_YOUR INSTRUCTIONS:_
The expected output is the data below, character for character, without its pictures.

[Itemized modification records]
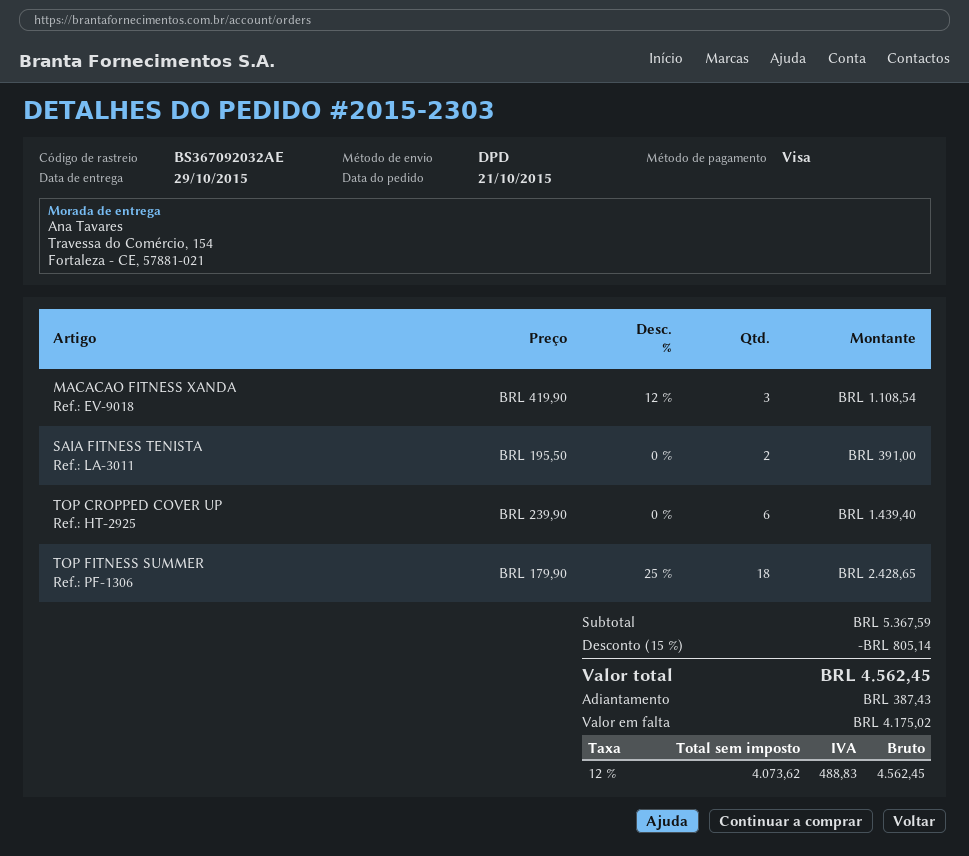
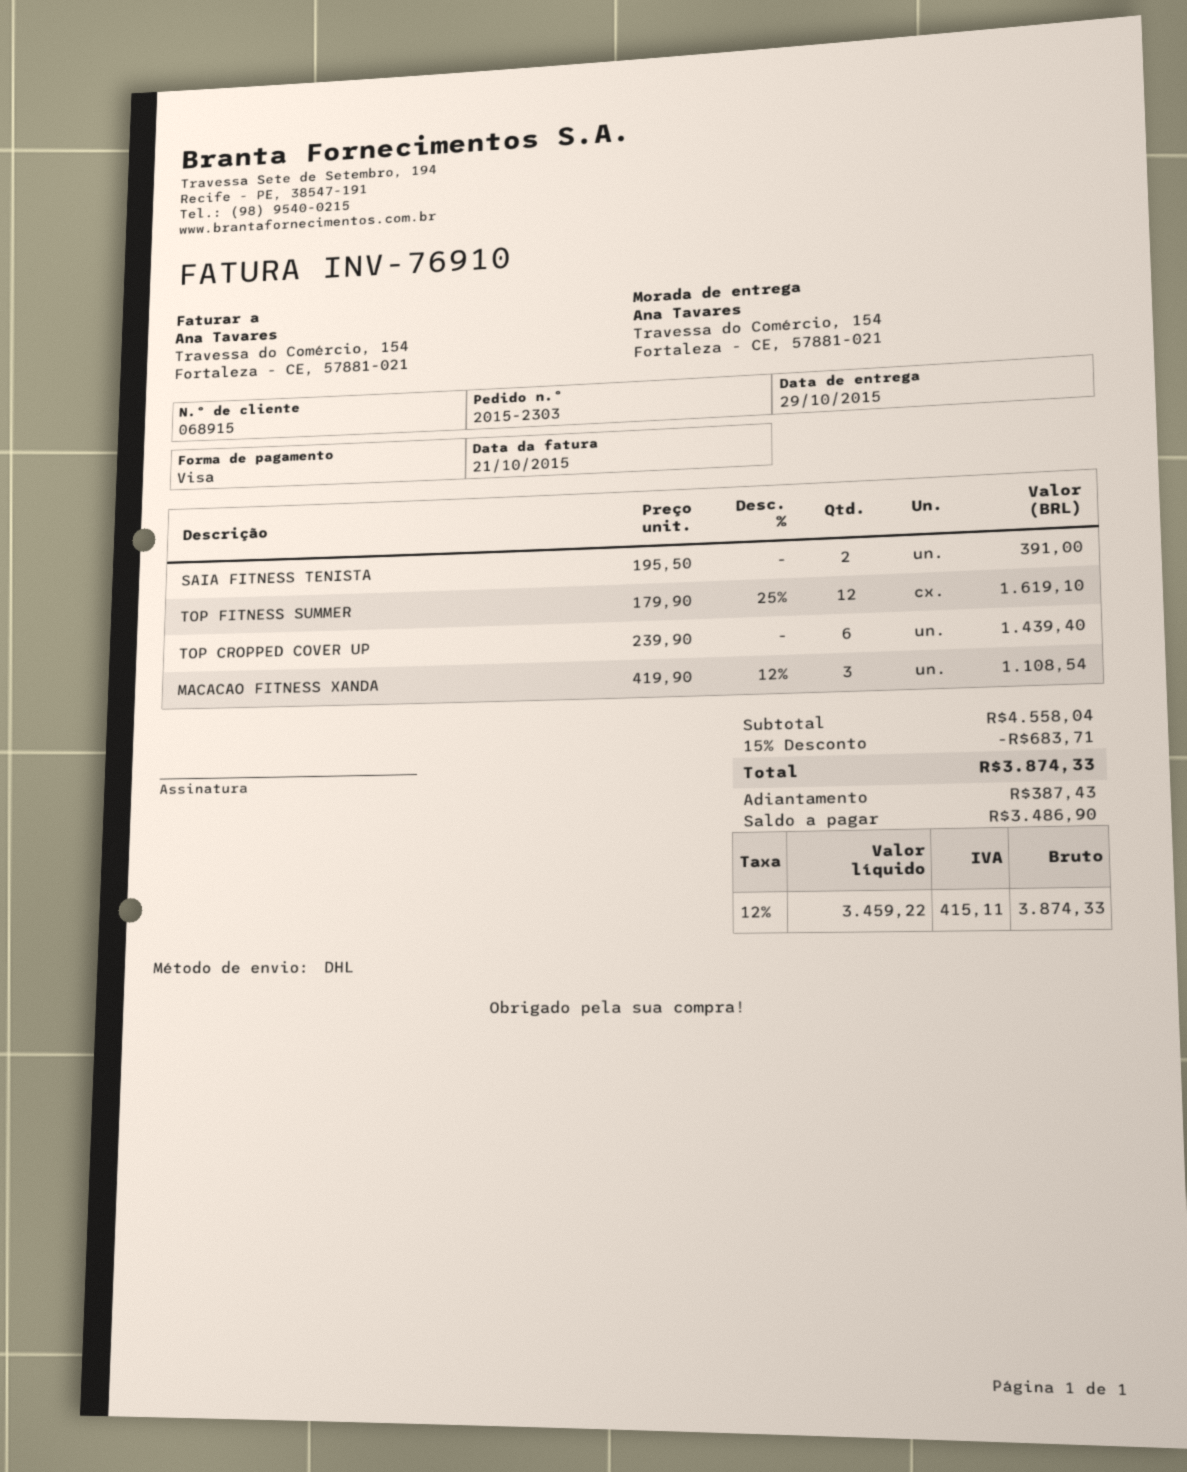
shipping method: DPD -> DHL
TOP FITNESS SUMMER: 18 x 179.90 - 25% = 2428.65 -> 12 x 179.90 - 25% = 1619.10
subtotal: 5367.59 -> 4558.04
discount: 15% = 805.14 -> 15% = 683.71
net: 4073.62 -> 3459.22
tax: 12% = 488.83 -> 12% = 415.11
total: 4562.45 -> 3874.33
balance: 4175.02 -> 3486.90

_RESPONSE TO THE TASK:_
shipping method: DPD -> DHL
TOP FITNESS SUMMER: 18 x 179.90 - 25% = 2428.65 -> 12 x 179.90 - 25% = 1619.10
subtotal: 5367.59 -> 4558.04
discount: 15% = 805.14 -> 15% = 683.71
net: 4073.62 -> 3459.22
tax: 12% = 488.83 -> 12% = 415.11
total: 4562.45 -> 3874.33
balance: 4175.02 -> 3486.90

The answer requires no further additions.